You're point about working copy (SCMs other than dynamic-CC) differ greatly in merge capability. With Git and Mercurial, their merge-through-rename works incredibly well. An Agile team that's doing lots of refactoring need not instigate as much communication around such checkins. For P4/Svn and anything else, much conversation is needed - "hey everyone, I want to move ShoppingCart to an new package, any objections?". Someone with WIP on ShoppingCart is going to ask you to wait until they've checked in. Even Dynamic CC has downstream consequences for merge pain, after Agile style refactorings.

In terms of performance. Lets take the high bar for one operation. Say you want to sync/update from some canonical repo. Say there are actually no changes to come since your last sync/update. Perforce will take one second to tell you "already up to date". Static ClearCase (lets not mention PVCS Dimensions) can take 30 mins. Dynamic ClearCase makes you pay by in build and IDE minutes to make that sync/update look cost-free. Its a lie though. There is no Agile team on earth that is at anything even close to 2/3 effectiveness using Dynamic ClearCase, and no Agile team on earth that does not yearn for instantaneous and omnipresent SCM. I'd suggest that the same effective malaise even effects non-Agile teams, but I personally care less about them :-)

James Sears

Your enthusiasm doesn't mask your inexperience in using some of these tools.

ketchup

@Lucas,

sorry, my "wording" was not correct: "Biased" might be too harsh, and I don't want to be rude on your blog. Please contribute that lapse to my imperfect and non-native English language skill. And yes, to begin with, ClearCase, as any CSCM, is no longer cutting edge. I totally agree. But let me correct a thing or two.
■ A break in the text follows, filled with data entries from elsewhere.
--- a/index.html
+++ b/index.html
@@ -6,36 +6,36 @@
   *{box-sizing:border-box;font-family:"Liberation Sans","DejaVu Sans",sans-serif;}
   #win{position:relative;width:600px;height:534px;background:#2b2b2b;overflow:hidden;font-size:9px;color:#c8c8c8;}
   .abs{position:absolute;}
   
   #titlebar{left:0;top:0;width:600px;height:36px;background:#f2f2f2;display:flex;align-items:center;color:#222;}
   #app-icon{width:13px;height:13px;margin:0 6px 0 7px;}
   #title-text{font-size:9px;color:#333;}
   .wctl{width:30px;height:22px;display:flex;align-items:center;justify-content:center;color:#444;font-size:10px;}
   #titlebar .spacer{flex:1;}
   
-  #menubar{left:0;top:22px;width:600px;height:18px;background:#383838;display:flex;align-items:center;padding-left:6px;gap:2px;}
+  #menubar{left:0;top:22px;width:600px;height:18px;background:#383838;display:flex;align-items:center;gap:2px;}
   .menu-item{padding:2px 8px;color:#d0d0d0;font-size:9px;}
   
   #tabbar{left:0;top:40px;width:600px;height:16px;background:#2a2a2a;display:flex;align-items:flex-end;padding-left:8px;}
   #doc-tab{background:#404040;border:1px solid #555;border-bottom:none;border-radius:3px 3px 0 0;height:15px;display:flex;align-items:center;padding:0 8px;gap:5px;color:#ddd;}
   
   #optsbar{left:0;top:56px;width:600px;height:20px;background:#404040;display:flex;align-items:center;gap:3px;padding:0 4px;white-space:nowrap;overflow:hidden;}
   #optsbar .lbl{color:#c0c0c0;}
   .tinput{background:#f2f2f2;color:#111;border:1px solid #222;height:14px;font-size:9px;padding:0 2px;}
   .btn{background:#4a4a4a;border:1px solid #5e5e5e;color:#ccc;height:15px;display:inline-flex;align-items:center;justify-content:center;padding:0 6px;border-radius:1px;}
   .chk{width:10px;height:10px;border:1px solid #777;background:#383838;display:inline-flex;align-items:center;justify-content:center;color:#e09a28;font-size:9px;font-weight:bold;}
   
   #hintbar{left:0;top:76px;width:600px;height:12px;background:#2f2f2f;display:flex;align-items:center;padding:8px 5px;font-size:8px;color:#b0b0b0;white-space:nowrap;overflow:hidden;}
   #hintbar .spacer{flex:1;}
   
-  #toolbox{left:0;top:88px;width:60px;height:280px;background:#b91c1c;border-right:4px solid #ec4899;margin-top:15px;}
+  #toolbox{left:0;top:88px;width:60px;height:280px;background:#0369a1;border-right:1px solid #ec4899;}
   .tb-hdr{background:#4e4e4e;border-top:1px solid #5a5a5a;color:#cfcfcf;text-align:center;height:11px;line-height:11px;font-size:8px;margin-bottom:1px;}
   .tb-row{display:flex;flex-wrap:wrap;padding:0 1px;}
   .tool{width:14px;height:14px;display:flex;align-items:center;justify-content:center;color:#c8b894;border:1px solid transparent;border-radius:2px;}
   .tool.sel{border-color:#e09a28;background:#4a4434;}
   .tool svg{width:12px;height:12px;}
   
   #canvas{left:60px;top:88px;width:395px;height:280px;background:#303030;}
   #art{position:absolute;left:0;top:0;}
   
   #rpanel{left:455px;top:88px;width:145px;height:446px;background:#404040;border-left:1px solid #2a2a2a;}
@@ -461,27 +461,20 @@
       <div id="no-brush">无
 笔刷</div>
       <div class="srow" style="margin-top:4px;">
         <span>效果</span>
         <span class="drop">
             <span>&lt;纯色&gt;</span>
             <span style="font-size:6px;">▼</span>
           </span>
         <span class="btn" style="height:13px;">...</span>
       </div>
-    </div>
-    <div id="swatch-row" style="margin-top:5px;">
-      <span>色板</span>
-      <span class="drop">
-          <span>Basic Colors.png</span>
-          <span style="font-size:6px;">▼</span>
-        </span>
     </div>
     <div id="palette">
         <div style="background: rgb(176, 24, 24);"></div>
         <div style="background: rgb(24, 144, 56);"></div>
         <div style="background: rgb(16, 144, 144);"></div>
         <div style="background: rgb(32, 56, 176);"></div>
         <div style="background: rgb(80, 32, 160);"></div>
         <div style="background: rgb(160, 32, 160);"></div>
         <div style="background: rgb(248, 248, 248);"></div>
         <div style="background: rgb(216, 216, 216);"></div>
- CC has atomic check-ins, but it has no change sets. You might be able to emulate change sets with labels, but that's hardly the same. Atomic check-ins just make sure a failed check-in won't ruin the repository (as it was possible in CVS), and does not help code integrity.

- Renaming a file in CC checks out the parent folder element and leaves in checked out. If your IDE checks it in immediately, your IDE is broken: Usually you have to check in the folder element yourself. (Actually, that's the coolest feature CC has, if you employ it correctly.)

- Two developers can never work on the same object without branching (except, maybe, in Etherpad or Google Wave). It's just that most SCM have an implicite branch (working area). CC has private branches. And: You will always have to merge if two developers concurrently worked on the same object.

- Calling an admin for more complicated tasks than checking in or out is … a myth. What's more complicated than check-in/check-out? Merge?!? A developer is far better eqipped to solve merge conflicts than a CC admin ever could (which might be the guy who knows how to handle an Oracle, but not your code). You just need to read the manual. I know, that's hardly done nowadays, but then again CC is a dinosaur. Be brave! Hit F1 once in a while!

So, while I'm still with you in any practical term, I find the objections against CC mostly grown out of buggy tools and misinformation (for lack of a better word - please refer to the first paragraph). Just one favour? Please, don't tell me the speed of your SCM is lowering your productivity, lest I'm compelled to ask how you measure productivity. ;)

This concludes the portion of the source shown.